Flanked by the two men, he had no option but to step forward, into a clinical-feeling, white-tiled corridor. It smelled of disinfectant. And he felt a sudden, deep unease.
‘Ilinca?’ he said. ‘Where is she?’
The puzzled look in the woman’s small, dark, hooded eyes instantly deepened his unease.
‘She is here!’ Uncle Vlad said.
‘I want to see her now!’
Rares had lived by his wits on the streets of Bucharest for years. He had learned to read expressions in faces. And he did not like the exchange of glances between this woman and the two men. He turned, ducked under Cosmescu’s arms and ran.

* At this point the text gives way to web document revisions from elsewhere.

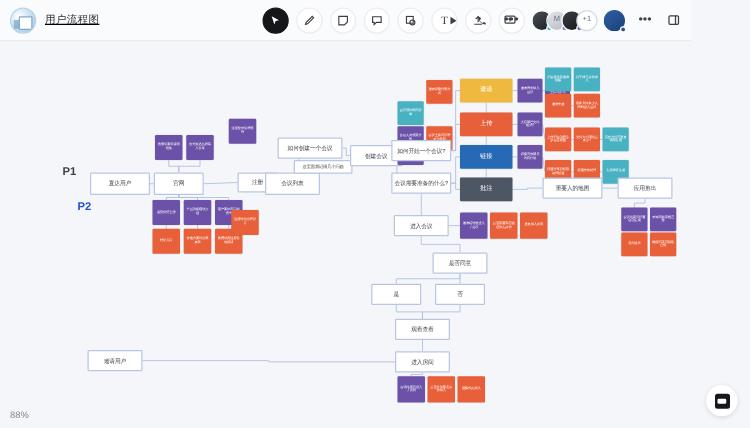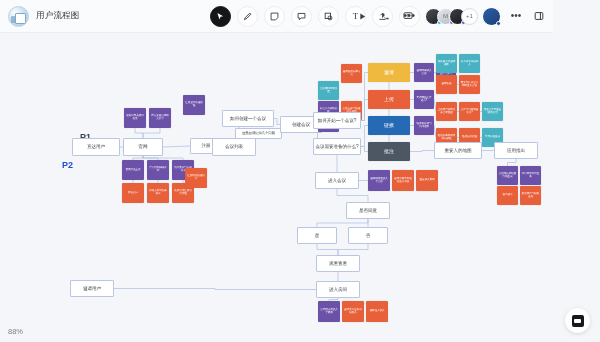--- a/index.html
+++ b/index.html
@@ -15,7 +15,7 @@
   .topbar {
     position: absolute; top: 0; left: 0; width: 553px; height: 33px;
     background: #fafbfc; display: flex; align-items: center;
-    border-bottom: 1px solid #eaecef; z-index: 40;
+    border-bottom: 1px solid #eaecef; z-index: 40; text-decoration: underline;
   }
   .brand { display: flex; align-items: center; gap: 7px; padding-left: 8px; }
   .brand-logo {

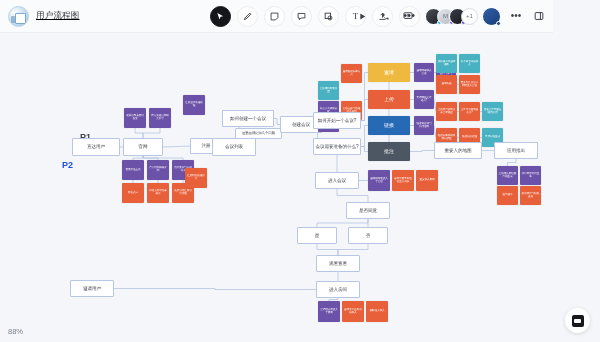--- a/index.html
+++ b/index.html
@@ -285,7 +285,7 @@
         <line x1="215" y1="256.5" x2="316" y2="256.5" stroke="#aebfe0" stroke-width="0.7"></line>
       </svg>
     <div id="phase-layer">
-        <div class="phase" style="left: 80px; top: 99px; color: rgb(61, 66, 75); font-size: 9px; text-align: center;">P1</div>
+        <div class="phase" style="left: 50px; top: 99px; color: rgb(61, 66, 75); font-size: 9px; text-align: center;">P1</div>
         <div class="phase" style="left: 62px; top: 127px; color: rgb(31, 79, 216); font-size: 9px;">P2</div>
       </div>
     <div id="node-layer">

Grigore grabbed the collar of his denim jacket. Rares wriggled free of it, then was felled, unconscious, by a single chop on the back of his neck from Cosmescu.
The woman hoisted his limp body over her shoulders and, followed by the two men, carried him on down the corridor a short distance, then through double doors into the small, pre-op room. She laid him out on a steel trolley.